TOEFL Test Centers in Trinidad and Tobago

By | February 16, 2019

TOEFL Test Centers in Trinidad and Tobago

The TOEFL iBT test is offered in this location.

The list below shows testing regions, fees and dates as of February 15, 2019, but availability may change when you register. Fees are shown in US$ and are subject to change without notice.

To find the most up-to-date list of available test centers (including addresses), dates and times, click the button below to create or sign in to your TOEFL iBT account, then click “Register for a Test.”
Region Testing Format Fee Test Dates
Trinidad TOEFL iBT $220
$220
$220
$220
$220
$220
$220
$220
$220
$220
$220
$220
$220
$220
$220
$220
$220
Sat., Feb 23, 2019
Fri., Mar 08, 2019
Sat., Mar 09, 2019
Sat., Mar 16, 2019
Fri., Apr 05, 2019
Sat., Apr 13, 2019
Sat., May 04, 2019
Fri., May 10, 2019
Sat., May 11, 2019
Sat., May 18, 2019
Sat., Jun 01, 2019
Fri., Jun 14, 2019
Sat., Jun 15, 2019
Sat., Jun 29, 2019
Fri., Jul 12, 2019
Sat., Jul 13, 2019
Sat., Jul 27, 2019

Trinidad and Tobago Overview

(Republic of Trinidad and Tobago). State of Central America (5,127 km²). Capital: Port of Spain. Administrative division: counties (9), cities (2), suburbs (5). Population: 1,350,999 (2012 estimate). Language: English. Religion: Catholics 21.6%, Hindus 18.2%, Protestants 26.2%, Anglicans 5.7%, Muslims 5%, non-religious / atheists 2.2%, others 21.1%. Monetary unit: Trinidad and Tobago dollar (100 cents). Human Development Index: 0.766 (64th place). Borders: Atlantic ocean. Member of: Commonwealth, OAS, UN and WTO.
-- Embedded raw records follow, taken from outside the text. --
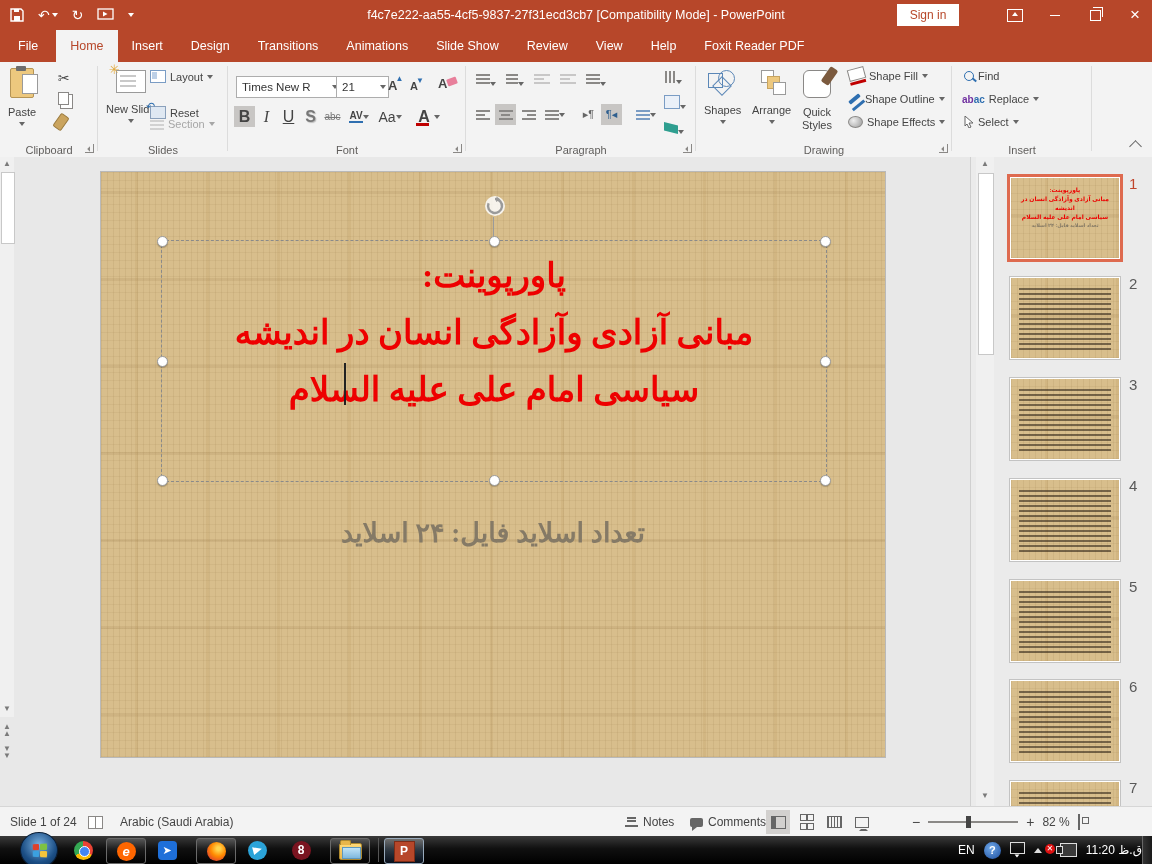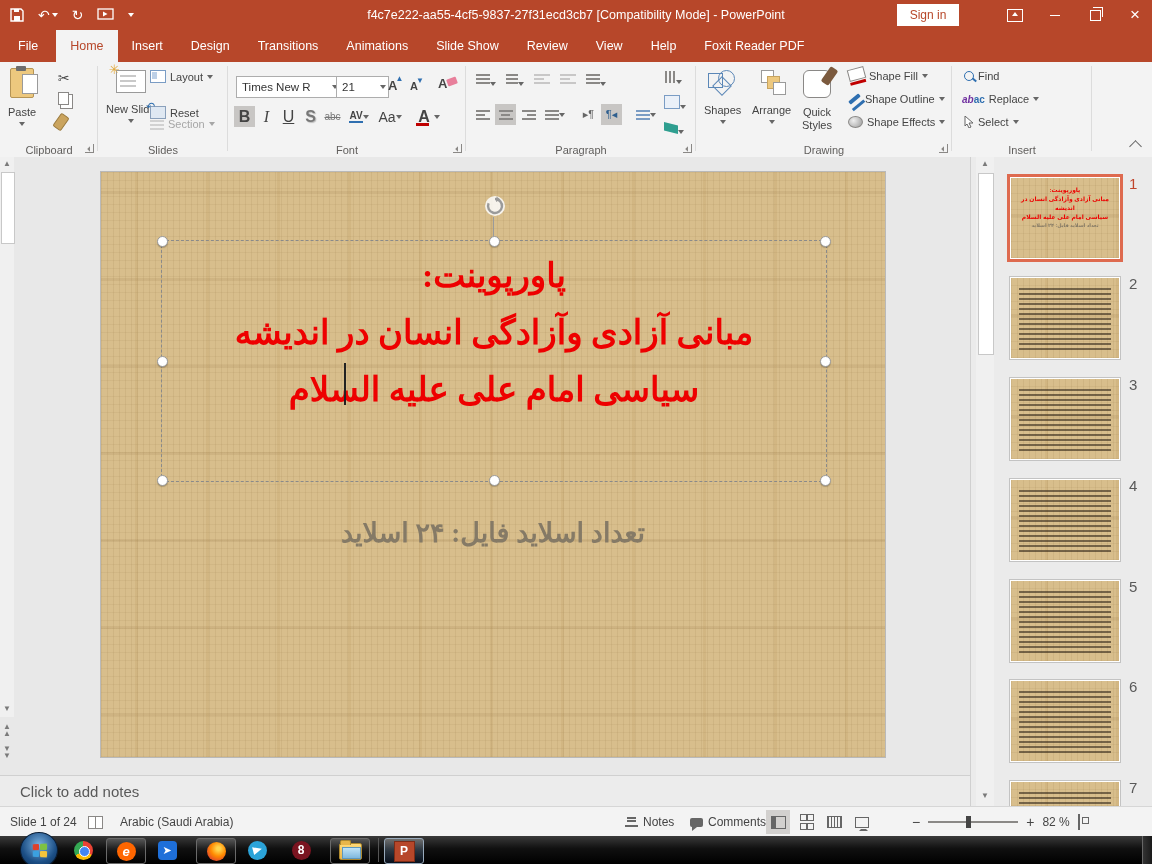--- a/index.html
+++ b/index.html
@@ -84,7 +84,7 @@
   .pencil-ic{width:13px;height:4px;background:#2f6fb0;transform:rotate(-40deg);border-radius:1px;}
   .find-ic{width:8px;height:8px;border:1.5px solid #2f6fb0;border-radius:50%;position:relative;}
   .find-ic::after{content:"";position:absolute;left:7px;top:7px;width:5px;height:1.5px;background:#2f6fb0;transform:rotate(40deg);}
-  .rep-ab{color:#7030a0;font-size:10px;font-weight:bold;font-style:italic;}
+  .rep-ab{color:#7030a0;font-size:10px;font-weight:bold;}
   .rep-ac{color:#2f6fb0;font-size:10px;font-weight:bold;}
   .chevup{position:absolute;right:12px;bottom:6px;width:8px;height:8px;border-left:1.5px solid #666;border-top:1.5px solid #666;transform:rotate(45deg);}
   

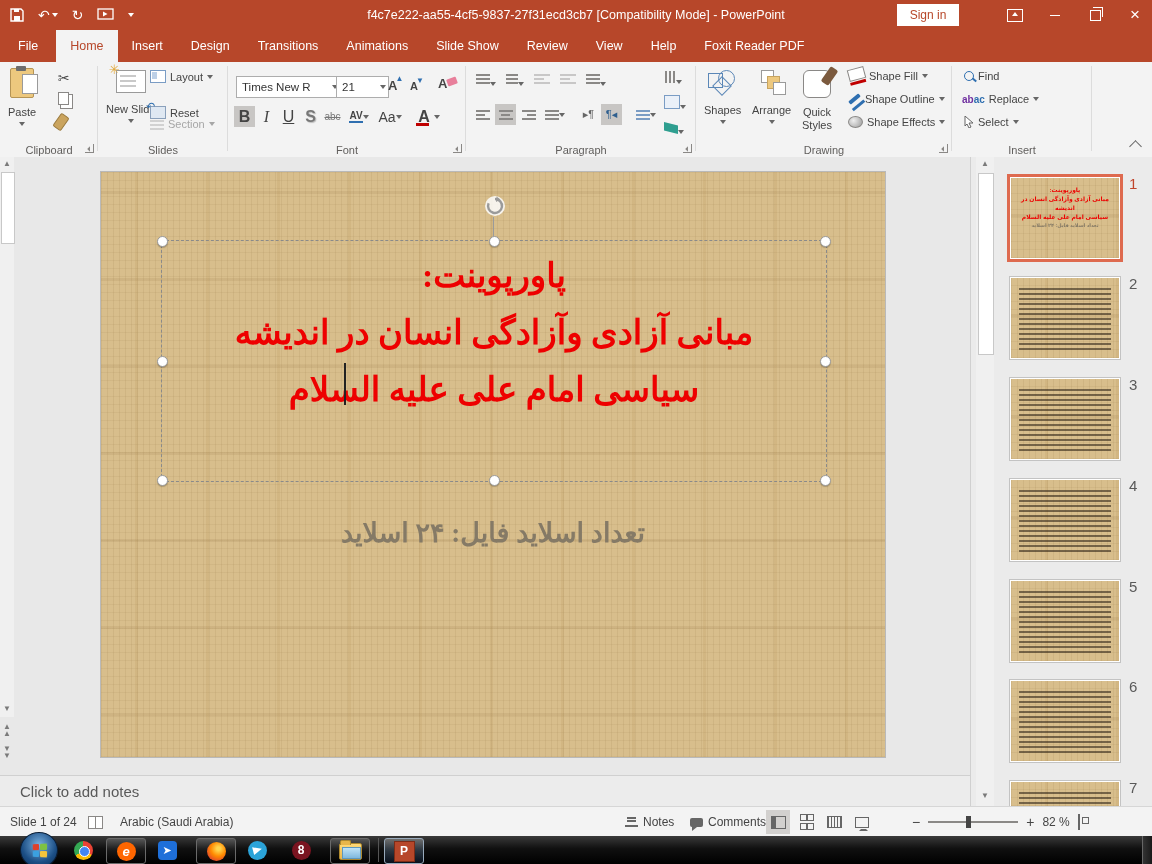--- a/index.html
+++ b/index.html
@@ -517,9 +517,6 @@
     </div>
   </div>
 
-  <div id="notes">
-    <span>Click to add notes</span>
-  </div>
 
   <div id="panel">
     <div id="pscroll">

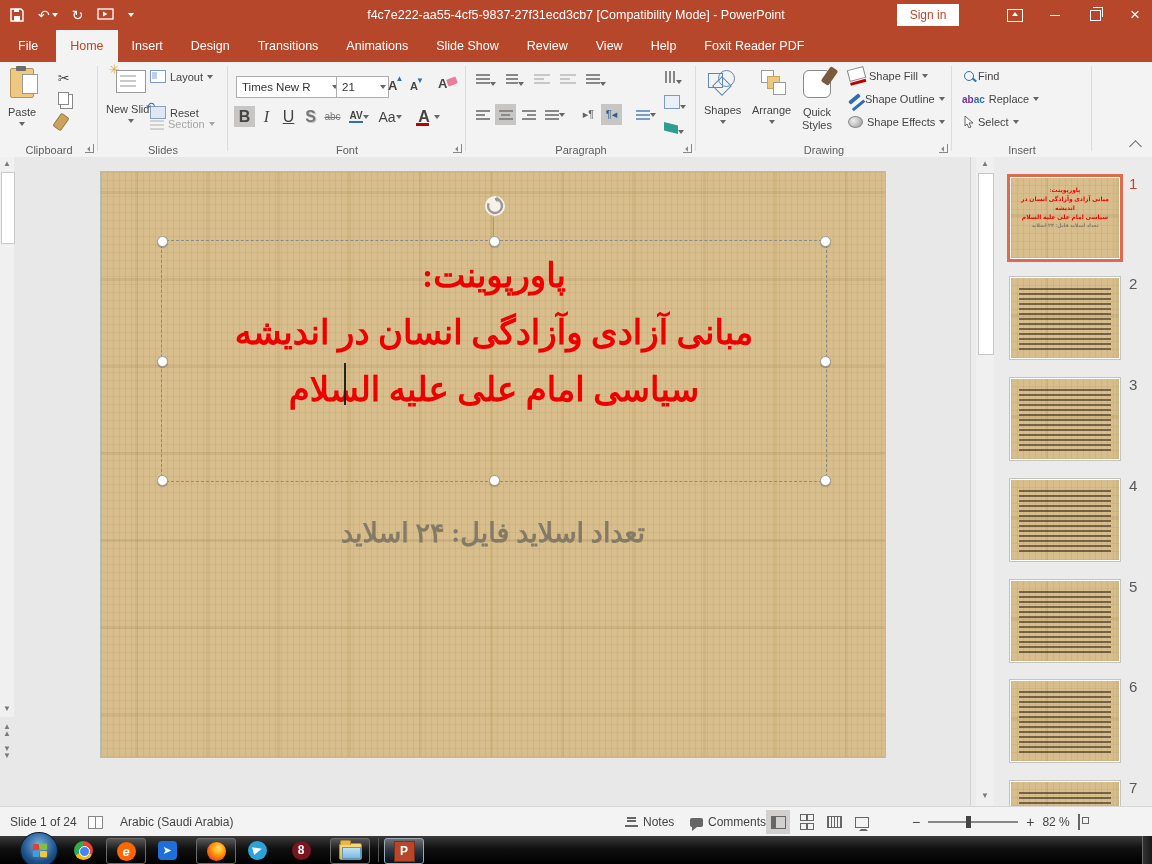--- a/index.html
+++ b/index.html
@@ -672,6 +672,20 @@
         </span>
       </span>
 
+    <div class="tray">
+      <span>EN</span>
+      <span class="helpc">
+          <span>?</span>
+        </span>
+      <span style="display:flex;flex-direction:column;align-items:center">
+          <span class="langwin"></span>
+          <span class="car w" style="transform:scale(.8)"></span>
+        </span>
+      <span class="trayup"></span>
+      <span style="position:relative"><span class="trayflag"></span><span class="flagx">✕</span></span>
+      <span class="net-ic"></span>
+      <span>ق.ظ 11:20</span>
+    </div>
     <span class="showdesk"></span>
   </div>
TERRITORY: HUMAN GEOGRAPHY

The population of Trinidad was originally made up of indigenous peoples belonging to Arab and Carib groups; their first contacts with Europeans date back to 1498 when the island was discovered by Christopher Columbus. The first large-scale colonization, however, only began to begin in the last years of the century. XVIII, when numerous immigrants flocked there, mostly French, who started a flourishing commercial agriculture. The new plantation activity was largely the work of slaves of African origin, who immediately became a large part of the population. A second important immigration wave occurred in the second half of the century. XIX, involving, until 1917, as many as 150,000 people (Indians, Chinese, etc.). Even in Tobago, whose first colonization dates back to 1632, the immigration contribution was always conspicuous. The country’s population in 2011 is ethnically very composite: the most consistent groups are those of blacks of African origin (34.2%) and Indians (35.4%), followed by mestizos (22.9%) and small minorities of Chinese (0.3%), whites (0.7%) and others (6.5%). A small group of descendants of the ancient residents, the Caribians, gathered in the area of Arima. Over the years, the country’s demographic increase has progressively decreased (5.2 ‰ in 2012); the immigration rate is very low. The density is 262 residents / km², the highest in all of South America. The most densely populated county is that of Diego Martín 817 residents/km², along the northwestern coast of Trinidad. Relatively less populated is Tobago 203 residents / km². The population is predominantly rural; the major centers to which the Trinidad territorial organization belongs are Port of Spain, the lively capital, economic center of the country, San Fernando, overlooking the Golfo de Paria (Gulf of Paria), as well as the suburbs of Chaguanas, where the population of Indian origin is concentrated, Arima, both inland, and Point Fortin, south of San Fernando; in Tobago the main centers are all coastal, such as Scarborough, the most important administrative and commercial center, and Charlotteville, a fishing village on the northeastern coast.